• Exercise:
Lines with the word "GEOLOGY": copy all of them from the entries below.
BEGIN
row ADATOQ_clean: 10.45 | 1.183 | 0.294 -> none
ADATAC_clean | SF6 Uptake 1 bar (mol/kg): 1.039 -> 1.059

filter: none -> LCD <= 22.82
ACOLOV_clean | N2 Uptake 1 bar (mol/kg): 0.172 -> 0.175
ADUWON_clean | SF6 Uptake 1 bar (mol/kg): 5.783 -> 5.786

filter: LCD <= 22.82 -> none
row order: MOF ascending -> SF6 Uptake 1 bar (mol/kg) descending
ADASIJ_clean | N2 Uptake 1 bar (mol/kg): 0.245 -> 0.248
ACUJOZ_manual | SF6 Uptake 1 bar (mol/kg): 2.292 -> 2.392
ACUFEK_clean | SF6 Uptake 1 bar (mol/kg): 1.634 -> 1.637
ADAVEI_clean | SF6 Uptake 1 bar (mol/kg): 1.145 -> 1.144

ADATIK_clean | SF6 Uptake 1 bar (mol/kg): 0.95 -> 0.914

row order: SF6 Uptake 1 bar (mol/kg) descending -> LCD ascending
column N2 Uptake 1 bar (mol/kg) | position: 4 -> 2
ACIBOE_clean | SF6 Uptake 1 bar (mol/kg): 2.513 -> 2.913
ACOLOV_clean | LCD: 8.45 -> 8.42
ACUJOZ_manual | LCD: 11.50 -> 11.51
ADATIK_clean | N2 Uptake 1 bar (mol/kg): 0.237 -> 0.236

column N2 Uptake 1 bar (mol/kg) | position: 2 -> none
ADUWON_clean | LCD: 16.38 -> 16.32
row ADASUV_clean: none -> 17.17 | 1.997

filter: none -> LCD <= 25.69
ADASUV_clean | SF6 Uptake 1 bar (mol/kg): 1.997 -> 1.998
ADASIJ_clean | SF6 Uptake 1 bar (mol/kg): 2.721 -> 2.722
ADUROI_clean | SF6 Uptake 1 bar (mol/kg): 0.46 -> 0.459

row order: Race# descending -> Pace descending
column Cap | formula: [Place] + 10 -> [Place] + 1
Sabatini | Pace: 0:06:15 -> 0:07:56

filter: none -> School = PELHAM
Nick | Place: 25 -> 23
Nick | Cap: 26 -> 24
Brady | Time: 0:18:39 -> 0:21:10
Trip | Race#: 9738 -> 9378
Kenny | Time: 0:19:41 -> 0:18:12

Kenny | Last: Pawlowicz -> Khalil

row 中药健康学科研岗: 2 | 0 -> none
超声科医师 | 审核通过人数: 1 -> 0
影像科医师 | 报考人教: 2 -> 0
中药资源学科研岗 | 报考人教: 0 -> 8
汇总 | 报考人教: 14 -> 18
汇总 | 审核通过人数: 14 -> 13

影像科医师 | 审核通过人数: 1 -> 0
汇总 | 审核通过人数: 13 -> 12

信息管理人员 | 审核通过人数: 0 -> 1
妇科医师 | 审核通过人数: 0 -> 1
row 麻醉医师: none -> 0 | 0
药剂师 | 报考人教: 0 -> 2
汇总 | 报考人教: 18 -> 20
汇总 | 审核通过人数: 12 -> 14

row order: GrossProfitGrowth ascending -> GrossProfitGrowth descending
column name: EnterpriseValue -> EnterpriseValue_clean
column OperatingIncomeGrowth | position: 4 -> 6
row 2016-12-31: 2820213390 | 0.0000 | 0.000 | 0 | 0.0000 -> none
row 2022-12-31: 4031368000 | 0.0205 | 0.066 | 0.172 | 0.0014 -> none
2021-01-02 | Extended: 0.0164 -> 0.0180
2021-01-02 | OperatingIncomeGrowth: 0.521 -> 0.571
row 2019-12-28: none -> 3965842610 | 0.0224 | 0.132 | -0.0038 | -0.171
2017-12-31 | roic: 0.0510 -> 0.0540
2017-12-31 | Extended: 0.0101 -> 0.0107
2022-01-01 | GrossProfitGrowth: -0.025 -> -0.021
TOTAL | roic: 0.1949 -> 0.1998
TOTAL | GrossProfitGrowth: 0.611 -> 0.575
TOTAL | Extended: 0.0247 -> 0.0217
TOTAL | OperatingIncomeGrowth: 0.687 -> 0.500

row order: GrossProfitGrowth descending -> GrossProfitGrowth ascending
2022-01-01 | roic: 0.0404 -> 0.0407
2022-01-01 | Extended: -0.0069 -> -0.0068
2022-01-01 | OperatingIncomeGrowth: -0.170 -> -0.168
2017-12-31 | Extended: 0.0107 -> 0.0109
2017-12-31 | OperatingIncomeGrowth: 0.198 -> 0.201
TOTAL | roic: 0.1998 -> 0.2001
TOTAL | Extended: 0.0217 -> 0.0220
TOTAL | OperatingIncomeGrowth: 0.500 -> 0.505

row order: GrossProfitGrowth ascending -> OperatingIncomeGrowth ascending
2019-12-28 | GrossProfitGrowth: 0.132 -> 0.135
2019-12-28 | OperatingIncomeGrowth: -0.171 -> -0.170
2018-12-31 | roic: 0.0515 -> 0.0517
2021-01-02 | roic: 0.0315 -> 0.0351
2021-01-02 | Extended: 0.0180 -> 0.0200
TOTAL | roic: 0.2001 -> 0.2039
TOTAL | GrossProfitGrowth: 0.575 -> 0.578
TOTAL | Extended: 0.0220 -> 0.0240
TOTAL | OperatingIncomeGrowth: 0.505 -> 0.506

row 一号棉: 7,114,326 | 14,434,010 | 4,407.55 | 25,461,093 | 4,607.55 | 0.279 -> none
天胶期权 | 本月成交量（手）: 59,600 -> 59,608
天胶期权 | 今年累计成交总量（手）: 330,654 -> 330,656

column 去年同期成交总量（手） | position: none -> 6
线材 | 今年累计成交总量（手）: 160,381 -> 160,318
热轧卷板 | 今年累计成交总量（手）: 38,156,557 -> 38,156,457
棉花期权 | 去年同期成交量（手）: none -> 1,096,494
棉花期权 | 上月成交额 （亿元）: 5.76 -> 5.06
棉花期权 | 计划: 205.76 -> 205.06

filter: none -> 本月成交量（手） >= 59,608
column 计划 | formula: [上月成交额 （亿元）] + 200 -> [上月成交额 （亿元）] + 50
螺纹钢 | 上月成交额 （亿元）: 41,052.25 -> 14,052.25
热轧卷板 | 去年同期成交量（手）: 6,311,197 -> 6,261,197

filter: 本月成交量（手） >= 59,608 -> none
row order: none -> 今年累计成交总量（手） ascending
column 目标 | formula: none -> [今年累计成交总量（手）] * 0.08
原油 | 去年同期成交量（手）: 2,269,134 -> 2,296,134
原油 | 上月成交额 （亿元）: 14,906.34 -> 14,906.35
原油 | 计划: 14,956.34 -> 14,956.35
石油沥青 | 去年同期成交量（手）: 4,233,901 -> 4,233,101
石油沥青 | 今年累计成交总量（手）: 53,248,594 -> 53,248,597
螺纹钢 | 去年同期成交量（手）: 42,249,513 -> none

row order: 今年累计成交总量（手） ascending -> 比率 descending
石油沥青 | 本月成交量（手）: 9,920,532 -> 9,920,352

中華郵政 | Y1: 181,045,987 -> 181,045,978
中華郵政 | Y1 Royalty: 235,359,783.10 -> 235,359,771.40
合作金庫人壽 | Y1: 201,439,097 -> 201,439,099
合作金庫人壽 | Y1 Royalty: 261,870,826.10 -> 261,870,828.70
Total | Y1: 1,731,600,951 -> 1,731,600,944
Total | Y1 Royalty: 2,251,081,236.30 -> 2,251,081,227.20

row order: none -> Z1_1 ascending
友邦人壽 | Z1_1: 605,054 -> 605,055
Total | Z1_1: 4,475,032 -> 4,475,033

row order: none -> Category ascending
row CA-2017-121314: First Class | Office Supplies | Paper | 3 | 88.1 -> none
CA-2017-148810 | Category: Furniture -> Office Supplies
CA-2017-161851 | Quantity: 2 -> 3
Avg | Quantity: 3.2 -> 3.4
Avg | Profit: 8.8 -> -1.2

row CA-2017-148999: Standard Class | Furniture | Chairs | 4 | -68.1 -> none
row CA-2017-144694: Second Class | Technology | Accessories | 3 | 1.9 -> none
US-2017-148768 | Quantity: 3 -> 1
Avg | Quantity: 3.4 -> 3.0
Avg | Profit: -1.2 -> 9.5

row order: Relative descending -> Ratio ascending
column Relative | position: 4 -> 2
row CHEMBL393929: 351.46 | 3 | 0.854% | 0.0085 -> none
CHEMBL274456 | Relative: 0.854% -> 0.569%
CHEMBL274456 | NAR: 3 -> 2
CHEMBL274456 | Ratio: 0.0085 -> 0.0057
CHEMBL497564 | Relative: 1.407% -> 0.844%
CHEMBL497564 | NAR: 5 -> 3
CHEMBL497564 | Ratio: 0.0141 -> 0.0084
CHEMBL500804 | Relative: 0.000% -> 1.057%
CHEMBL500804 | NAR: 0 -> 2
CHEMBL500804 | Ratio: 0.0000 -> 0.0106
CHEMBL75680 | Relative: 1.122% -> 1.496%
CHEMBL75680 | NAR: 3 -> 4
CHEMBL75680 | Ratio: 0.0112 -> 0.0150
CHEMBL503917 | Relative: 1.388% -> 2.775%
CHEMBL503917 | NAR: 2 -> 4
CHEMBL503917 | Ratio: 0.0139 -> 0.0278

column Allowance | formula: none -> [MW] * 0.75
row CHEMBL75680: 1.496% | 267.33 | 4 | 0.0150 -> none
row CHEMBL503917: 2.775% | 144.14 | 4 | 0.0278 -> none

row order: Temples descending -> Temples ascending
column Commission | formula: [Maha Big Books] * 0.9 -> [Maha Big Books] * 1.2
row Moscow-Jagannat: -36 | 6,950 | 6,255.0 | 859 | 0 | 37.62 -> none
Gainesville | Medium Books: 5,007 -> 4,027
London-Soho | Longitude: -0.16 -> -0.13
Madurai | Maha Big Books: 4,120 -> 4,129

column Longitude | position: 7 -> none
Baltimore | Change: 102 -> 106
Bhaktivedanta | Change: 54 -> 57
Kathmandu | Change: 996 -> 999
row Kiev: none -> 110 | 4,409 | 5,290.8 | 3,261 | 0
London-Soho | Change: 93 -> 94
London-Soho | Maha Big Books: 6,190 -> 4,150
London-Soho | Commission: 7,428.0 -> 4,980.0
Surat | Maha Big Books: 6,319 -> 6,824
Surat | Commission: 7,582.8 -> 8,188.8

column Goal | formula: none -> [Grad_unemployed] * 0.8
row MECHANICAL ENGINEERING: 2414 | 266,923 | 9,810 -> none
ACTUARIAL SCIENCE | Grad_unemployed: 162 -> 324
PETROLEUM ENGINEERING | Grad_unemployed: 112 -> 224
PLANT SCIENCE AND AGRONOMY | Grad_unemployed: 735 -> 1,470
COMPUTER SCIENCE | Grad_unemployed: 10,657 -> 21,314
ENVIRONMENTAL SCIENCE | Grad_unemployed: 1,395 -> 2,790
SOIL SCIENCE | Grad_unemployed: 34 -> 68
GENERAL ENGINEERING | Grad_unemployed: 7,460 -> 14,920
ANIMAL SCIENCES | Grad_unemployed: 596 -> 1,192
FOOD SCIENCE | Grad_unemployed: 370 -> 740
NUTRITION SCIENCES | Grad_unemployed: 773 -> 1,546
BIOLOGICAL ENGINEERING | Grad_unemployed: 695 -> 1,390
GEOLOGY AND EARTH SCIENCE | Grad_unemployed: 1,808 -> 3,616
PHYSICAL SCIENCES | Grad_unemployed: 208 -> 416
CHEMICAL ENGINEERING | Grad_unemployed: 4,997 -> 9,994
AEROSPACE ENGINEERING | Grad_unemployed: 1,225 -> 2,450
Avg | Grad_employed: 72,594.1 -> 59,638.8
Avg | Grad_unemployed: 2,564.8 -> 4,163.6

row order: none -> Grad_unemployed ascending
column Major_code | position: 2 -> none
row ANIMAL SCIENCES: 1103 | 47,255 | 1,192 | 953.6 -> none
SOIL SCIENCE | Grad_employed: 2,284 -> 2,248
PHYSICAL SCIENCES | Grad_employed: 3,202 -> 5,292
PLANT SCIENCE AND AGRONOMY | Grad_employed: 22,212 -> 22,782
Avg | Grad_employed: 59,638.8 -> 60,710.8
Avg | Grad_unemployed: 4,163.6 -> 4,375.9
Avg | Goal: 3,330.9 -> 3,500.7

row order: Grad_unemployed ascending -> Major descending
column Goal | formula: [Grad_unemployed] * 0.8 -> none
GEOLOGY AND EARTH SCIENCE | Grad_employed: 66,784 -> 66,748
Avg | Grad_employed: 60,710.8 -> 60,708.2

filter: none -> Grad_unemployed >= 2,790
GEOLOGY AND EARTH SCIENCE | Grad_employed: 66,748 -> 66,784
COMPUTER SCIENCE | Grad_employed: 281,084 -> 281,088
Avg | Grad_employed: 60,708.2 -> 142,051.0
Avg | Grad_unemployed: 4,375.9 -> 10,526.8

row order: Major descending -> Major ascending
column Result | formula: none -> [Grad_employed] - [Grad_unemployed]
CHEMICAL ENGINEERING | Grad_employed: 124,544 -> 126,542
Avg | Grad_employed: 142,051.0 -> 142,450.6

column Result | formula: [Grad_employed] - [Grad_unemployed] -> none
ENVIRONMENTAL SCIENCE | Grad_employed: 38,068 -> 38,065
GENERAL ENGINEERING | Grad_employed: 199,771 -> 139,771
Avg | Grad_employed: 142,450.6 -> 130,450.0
END
• Response to this task:
GEOLOGY AND EARTH SCIENCE | Grad_unemployed: 1,808 -> 3,616
GEOLOGY AND EARTH SCIENCE | Grad_employed: 66,784 -> 66,748
GEOLOGY AND EARTH SCIENCE | Grad_employed: 66,748 -> 66,784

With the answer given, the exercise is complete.